Pacific Research Laboratories
- Founded: 1978
- Headquarters: Vashon, Washington
- Services: prototype manufacturing design research & development

= Pacific Research Laboratories =

Pacific Research Laboratories, Inc. (PRL) is a design, research and development (R&D) and prototype manufacturing company. It is the leading producer of Sawbones, designed to simulate bone architecture and a bone's physical properties. It was founded in 1978. The company had 135 employees as of April 2016 and is the largest manufacturer in Vashon, Washington. It is locally referred to as "The Bone Factory."

PRL has capabilities in (R&D) prototypes, short run production, and rapid prototyping. It is the manufacturer for Seaglider fairings, wings and rudders; Seaglider is an underwater glider autonomous underwater vehicle (AUV) developed by the University of Washington.
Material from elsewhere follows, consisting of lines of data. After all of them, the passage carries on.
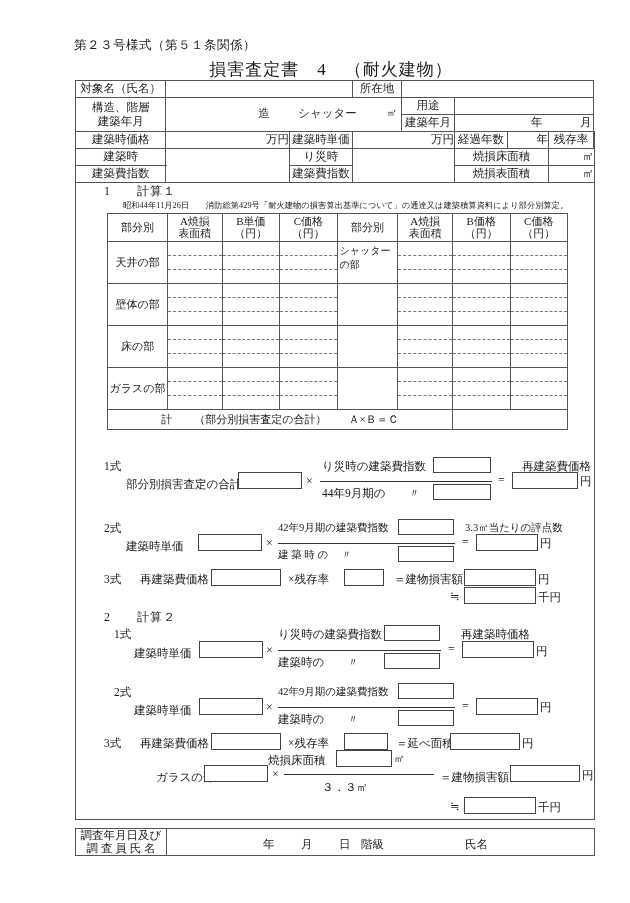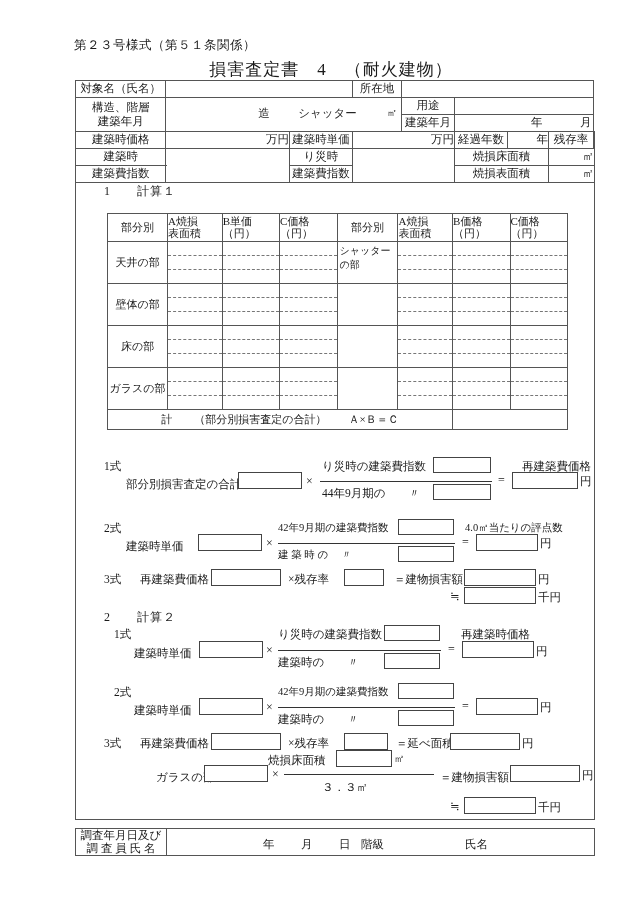--- a/index.html
+++ b/index.html
@@ -123,6 +123,7 @@
   <div class="frame"></div>
 
   <div class="sec-head" style="left:88px;top:183px;">1　　計算１</div>
+  <div class="note" style="left:107px;top:200px;">昭和44年11月26日　　消防総第429号「耐火建物の損害算出基準について」の通達又は建築積算資料により部分別算定。</div>
 
   <table id="partsTable">
     <tbody>

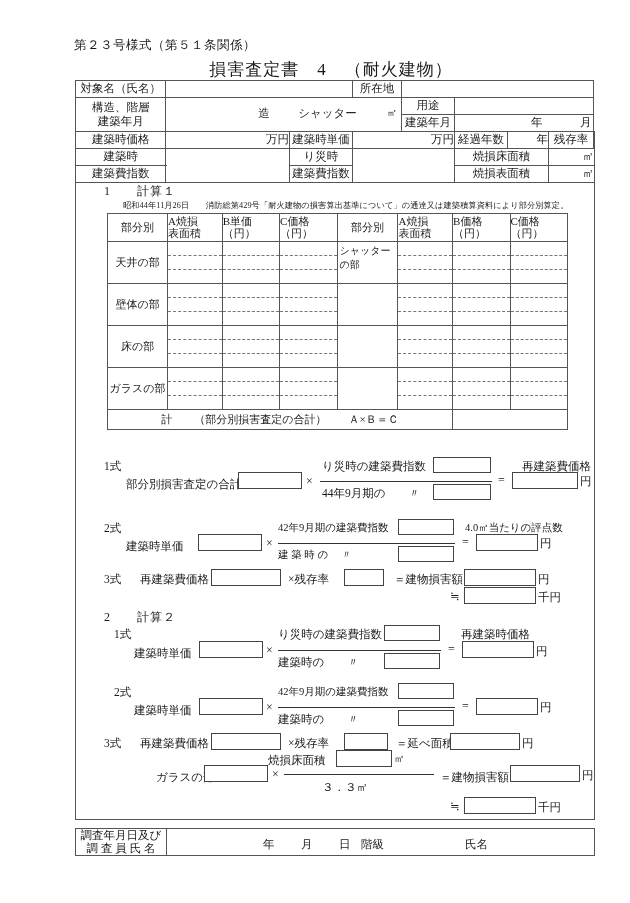--- a/index.html
+++ b/index.html
@@ -38,7 +38,7 @@
   
   #partsTable{position:absolute;left:91px;top:213px;width:461px;}
   #partsTable td{border:1px solid #555;font-size:11px;}
-  #partsTable td.hd{height:17px;text-align:left;line-height:1.12;padding:1px 0;}
+  #partsTable td.hd{height:17px;text-align:center;line-height:1.12;padding:1px 0;}
   #partsTable td.nm{width:64px;text-align:center;}
   #partsTable td.val{width:58px;}
   #partsTable td.dtop{border-top:1px dashed #777;}

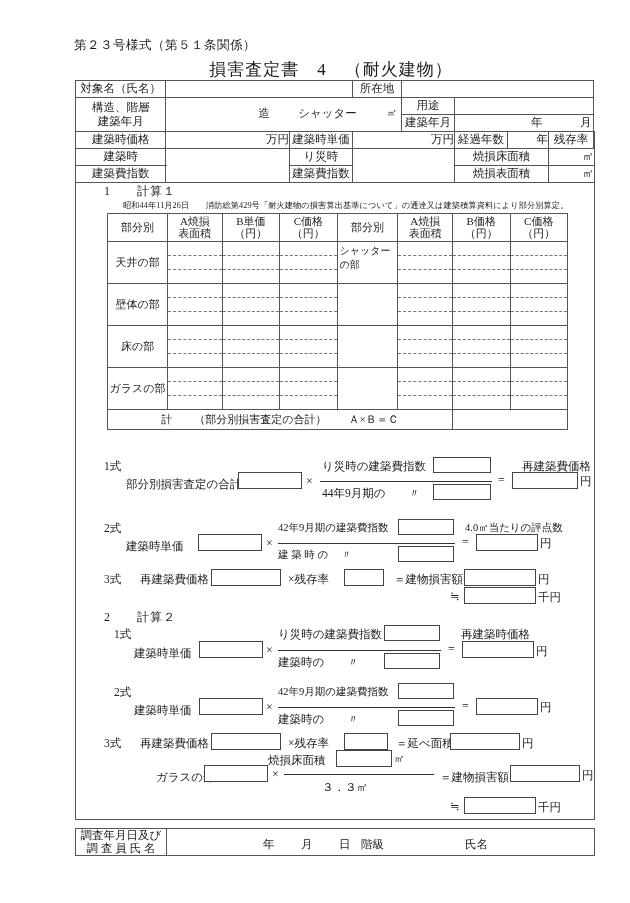--- a/index.html
+++ b/index.html
@@ -302,7 +302,7 @@
   <div class="txt sm" style="left:262px;top:548px">建 築 時 の 　〃</div>
   <div class="box" style="left:382px;top:546px;width:56px;height:16px"></div>
   <div class="op" style="left:446px;top:535px">=</div>
-  <div class="txt sm" style="left:449px;top:521px">4.0㎡当たりの評点数</div>
+  <div class="txt sm" style="left:449px;top:521px">3.3㎡当たりの評点数</div>
   <div class="box" style="left:460px;top:534px;width:62px;height:17px"></div>
   <div class="txt" style="left:524px;top:536px">円</div>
PRL also manufactures Super Shroud cell tower concealment shrouds.

The company also works in product development and design, including quick-turnaround projects using urethanes, silicones, glass/carbon fibers, braided fiberglass, thermoplastics, electronics, hydraulics, and pneumatics; the creation of prototypes, master patterns, and tooling; reverse engineering; laser scanning; and manufacturing using 3D printing, 3-axis CNC router, 4-axis CNC machining, and a triaxial fiberglass braider.

In December 2010, Pacific Research Laboratories became employee owned under an employee stock ownership plan (ESOP).